Now you might be thinking “Wait, that HydraMat is way too restrictive,” given the information in the previous paragraph. On the surface that may appear to be the case, but according to Holley fuel system engineer Matthew Sosa, the HydraMat’s large surface area reduces the restriction and employs a coarse outer layer to prevent large debris from clogging the filter. Combined with the weight of fuel sitting on the mat to help push the fuel into the pump, the HydraMat and even the white colored pre-filter “socks” (which are rated at 10 microns) do not represent a major restriction again because of their large surface area.
Along these lines however, we have seen several instances where the 10 and 100 micron filters have been accidentally reversed, and this can reduce the fuel pump’s effectiveness although it’s not a deal breaker.
One place where Holley has reduced the complexity of plumbing the fuel system is with the EFI Filter Regulator. This unit combines a 175 gph, 10 micron filter with a pre-set and non-adjustable 59.5 psi regulator. This unit can be placed downstream of the EFI fuel pump. This package eliminates two AN fittings between a separate regulator and filter which also reduces the same number of potential leak paths. The filter is completely serviceable and can be easily disassembled for cleaning.
The main tasks for any EFI system filter is to both cull out the dirt before it reach the fuel injectors while also offering sufficient flow capacity so that the engine is not starved for fuel. This is best accomplished by increasing the filter’s total surface area. This brings us back to the original example of the 572 Rat motor starved for fuel. The filter installed on that Chevelle offered less than one square inch of total filtering surface area.
Conversely, a typical 175 gallon-per-hour (gph) Holley inline filter with a 10 micron paper element offers 37 square inches of surface area. That’s a 50x increase in filtering area. Let that sink in for a moment. If the original 572ci Chevelle builder had simply used the appropriate 40 micron stainless mesh version such as a Holley 175 gph filter, the fuel delivery system would have flawlessly fed that big-block with enough fuel to annihilate those rear tires.

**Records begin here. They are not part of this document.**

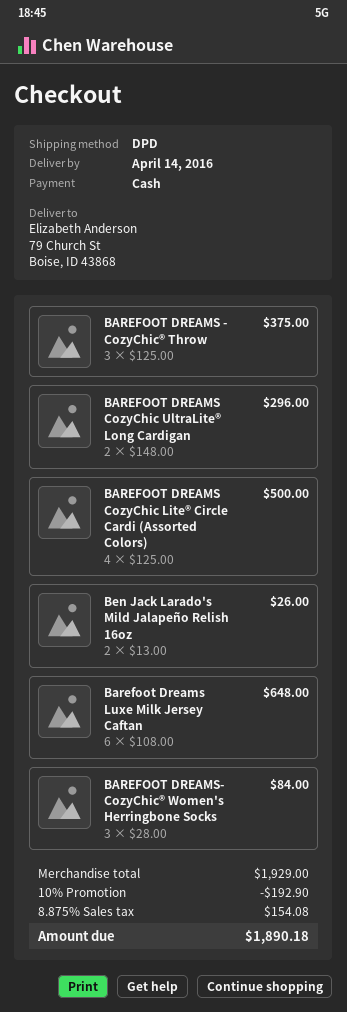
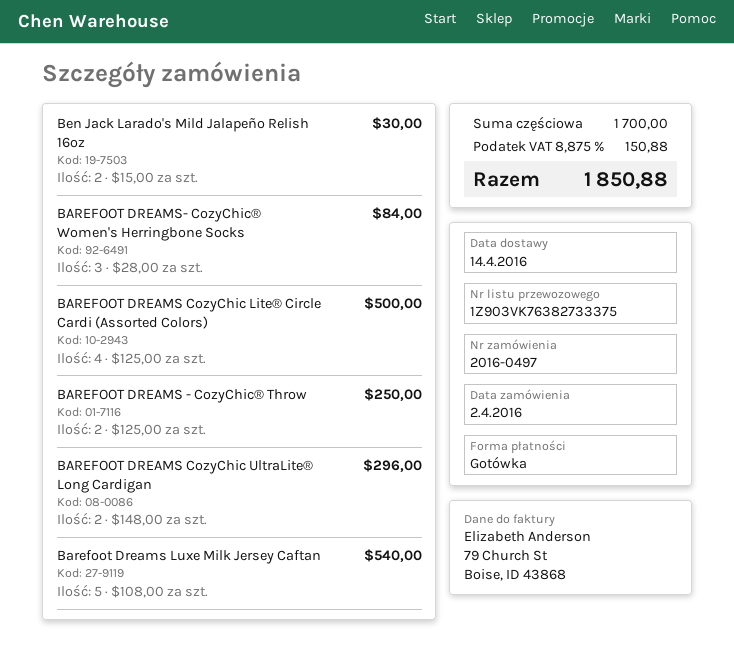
BAREFOOT DREAMS - CozyChic® Throw: 3 x 125.00 = 375.00 -> 2 x 125.00 = 250.00
Ben Jack Larado's Mild Jalapeño Relish 16oz: 2 x 13.00 = 26.00 -> 2 x 15.00 = 30.00
Barefoot Dreams Luxe Milk Jersey Caftan: 6 x 108.00 = 648.00 -> 5 x 108.00 = 540.00
subtotal: 1929.00 -> 1700.00
discount: 10% = 192.90 -> none
tax: 8.875% = 154.08 -> 8.875% = 150.88
total: 1890.18 -> 1850.88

We mentioned the 40 micron stainless filter because that micron rating is more than enough to filter fuel for a carbureted application. So when we combine a large surface area like the stainless steel mesh filter with a 40 micron filtering rating, this allows the fuel pump to deliver its maximum potential flow rate with only a minimal pressure drop through the filter. Ideally, this would be installed in a return style fuel delivery system.

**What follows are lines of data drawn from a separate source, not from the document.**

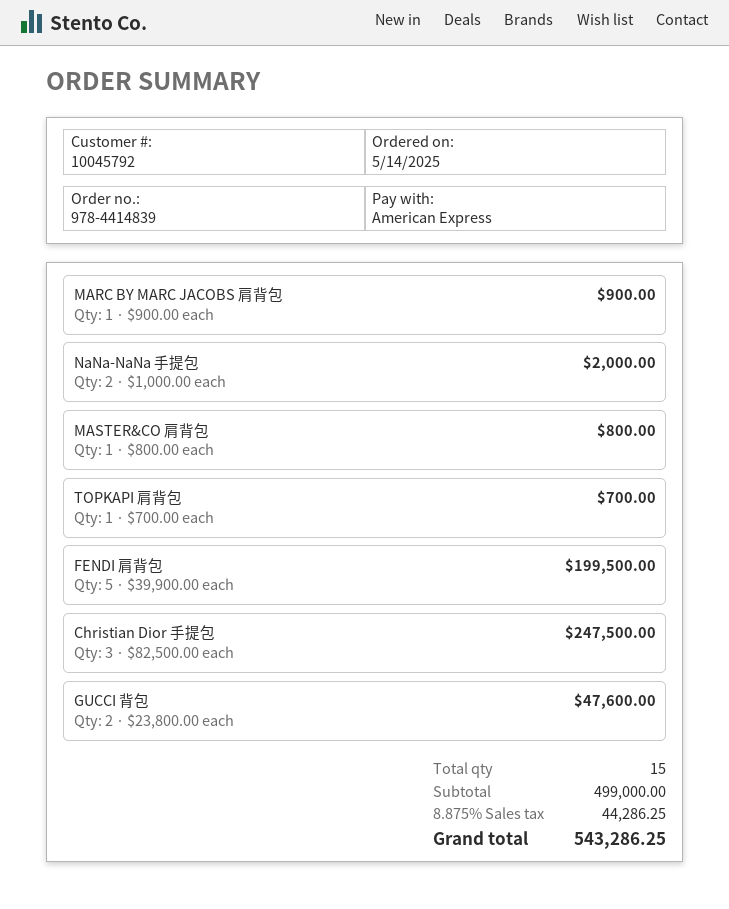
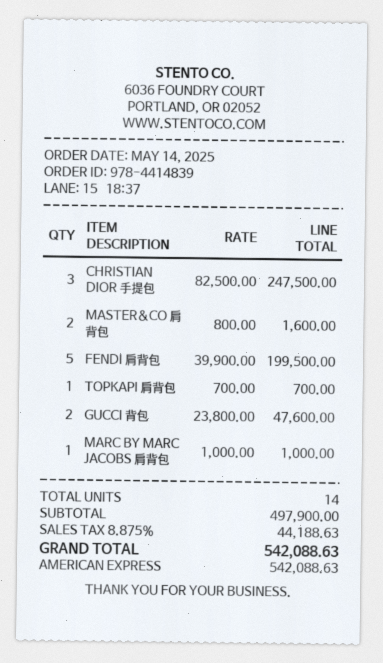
MARC BY MARC JACOBS 肩背包: 1 x 900.00 = 900.00 -> 1 x 1000.00 = 1000.00
NaNa-NaNa 手提包: 2 x 1000.00 = 2000.00 -> none
MASTER&CO 肩背包: 1 x 800.00 = 800.00 -> 2 x 800.00 = 1600.00
total quantity: 15 -> 14
subtotal: 499000.00 -> 497900.00
tax: 8.875% = 44286.25 -> 8.875% = 44188.63
total: 543286.25 -> 542088.63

Holley’s HydraMat is also a great option for a fuel pickup in a custom or one-off application where a Sniper fuel tank or Holley in-tank conversion is not available. The HydraMat acts almost like a siphon or sponge where if any portion of the mat comes in contact with fuel, the HydraMat will direct the fuel into the pump inlet. This will help to minimize that sag or hesitation with electronically fuel injected engines where the fuel sloshes away from the pickup, creating a serious drop in fuel pressure. Plus, as we’ve mentioned, it also works as an excellent pre-filter for a high-pressure EFI fuel pump.
This should serve as a great introduction to fuel system delivery and how important filters are to any high performance engine. While delivering fuel to the engine is critical, the fuel also needs to be clean – which also serves to reduce other maintenance problems. It’s also best to think of the entire fuel system as integrated components rather than individual parts. A combination of the right parts and a professional installation will create a system that will deliver lots of fuel, horsepower, and fun for a long time.